This tweet and thread from one unlikely hero Daniel Feldman filled me with bitter happiness this morning. He writes, “Does anyone else feel like maintaining a house is an entire second, very expensive full-time job”
In one response, someone writes: “A house is in a constant state of decay, and you’re in a war to keep it standing.“
In another, “a full time, unpaid internship. with no supervisor.“
And with resounding confirmation, I can’t agree more. Maybe it goes without saying.
I’m in North Carolina and my list for house maintenance is 25 to 30 line items deep. And it’s not complete. It ranges from major work like, “Repaving the driveway” which is cracked to a gnarly mess. If it weren’t mine, I would see it as artistic. And it is, if you look at it sideways. To work like, reattaching gutters to the building. Or tearing them down, repairing the wood around them and replacing them. Regrouting some tile. Replacing a kitchen faucet that sucks and leaks water all over the wood countertops we installed that are in constant state of needing and absorbing a ton of oil.
While toting leaves to a pile at the street yesterday, I had a moment of clarity that I should repair a French drain that is broken at the southwest corner of our property. The water now is hurtled down an incline instead of dumping into a ravine 10 ft away and it’s eroding a small creek into the hill just beside the house. The erosion is clearly too close to the house and now another to-do on a growing list.
We don’t live here full time, but when we visit, it’s pretty much one of my full-time jobs. The other is our photography work and the other is my passion for cooking.
So far this trip (since December 28), I’ve logged at least 60 hours in yard work and house maintenance. Two weeks of that was dealing with Covid, Tina’s covid, and some other respiratory cold or flu that laid us up pretty well.

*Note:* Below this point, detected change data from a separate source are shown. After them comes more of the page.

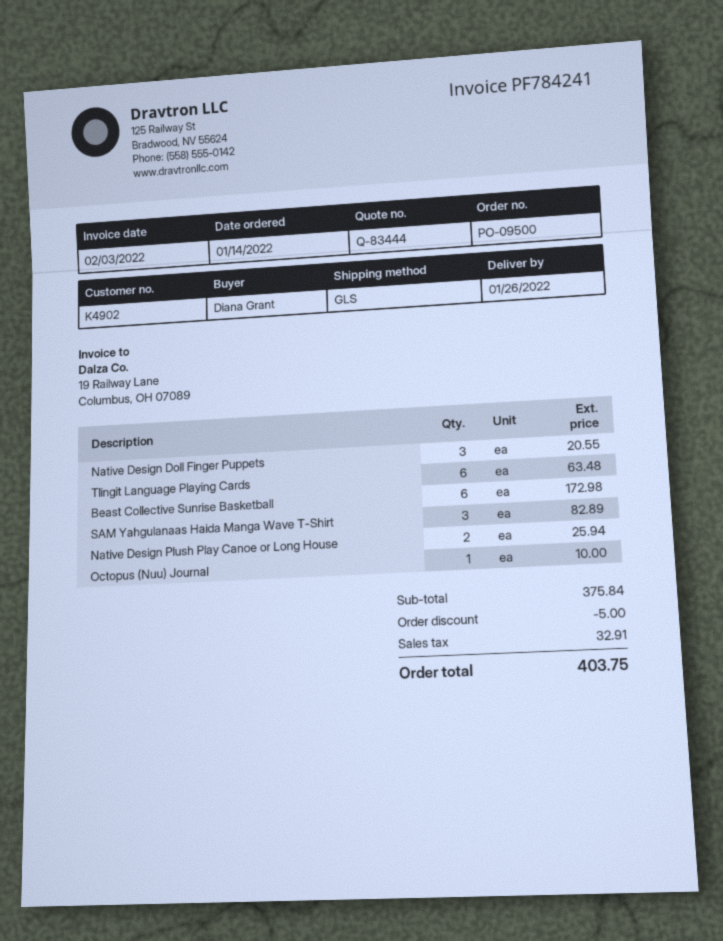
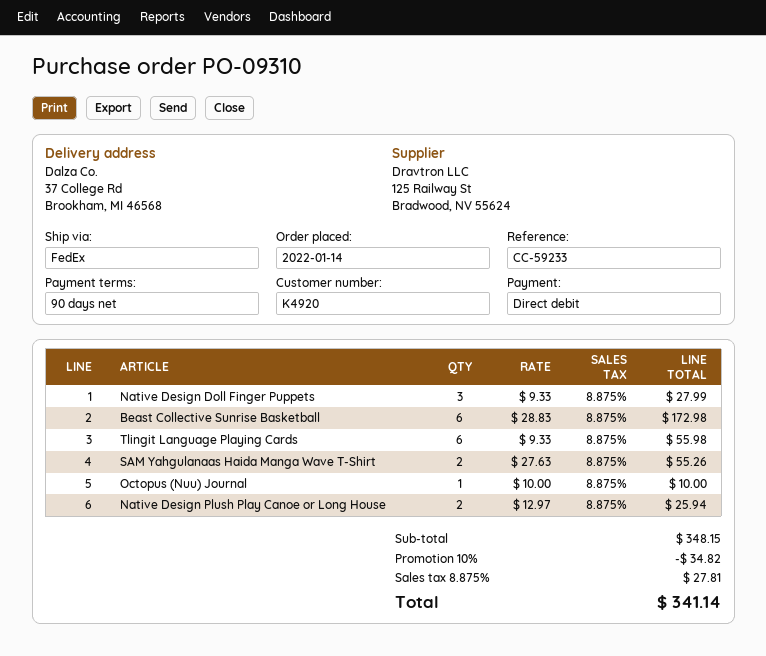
order number: PO-09500 -> PO-09310
customer number: K4902 -> K4920
shipping method: GLS -> FedEx
Native Design Doll Finger Puppets: 3 for 20.55 -> 3 for 27.99
Tlingit Language Playing Cards: 6 for 63.48 -> 6 for 55.98
SAM Yahgulanaas Haida Manga Wave T-Shirt: 3 for 82.89 -> 2 for 55.26
subtotal: 375.84 -> 348.15
discount: 5.00 -> 34.82
tax: 32.91 -> 27.81
total: 403.75 -> 341.14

Fortunately, this is our only home at the moment. We live in an apartment in Chicago, and – when things happen – I can send texts like, “Hey landlord, we gotta leaky faucet,” or “Hey landlord, the heat’s out.”
Then I clap my hands like dusting chalk erasers and carry on.
But NC is constantly on the brain. When we bought the house, it was already in need of lots of maintenance but we sunk a chunk of money into renovations leaving us a little dry for other repairs.
The internship comment resonated the most. I don’t have anyone to tell me what to do. My dad gives me some advice here and there, and even acts as our paid-in-meals and kindness handyman contractor. There are times when I’m doing work in the yard or on the house and I’m thinking, “I’m either doing an amazing job and the next owner is going to revel in how amazing I did at X.” Or they are going to be cursing my name or the name they have given me in their heads for all the shit I fucked up while living here.
The exterior of this house always needs something. Paint cracks need repair. Wood pealing back. Water damage. Cracking in the bricks. The deck needs a coating. I constantly have to remove leaves, spiderwebs, bugs and debris from the house by walking around the perimeter with a broom.
We have a 1/2 acre that feels like 100 acres. Who knew that Rose of Sharon is really a weed. If I left the yard alone, we would have a forest of Rose of Sharon. Every year, a crop of new Rose of Sharon heads pop up all over the yard, front & back, almost as thick as daffodils.
Don’t get me wrong. My personality is artistic first. I work because I love it. Not for pay. My reward is process and completion. I love processes where the results can be seen. And depending on one’s perspective, it could be viewed as either great, okay or stupid.
I love when something as heart warming as a tweet about pain brings joy to my heart.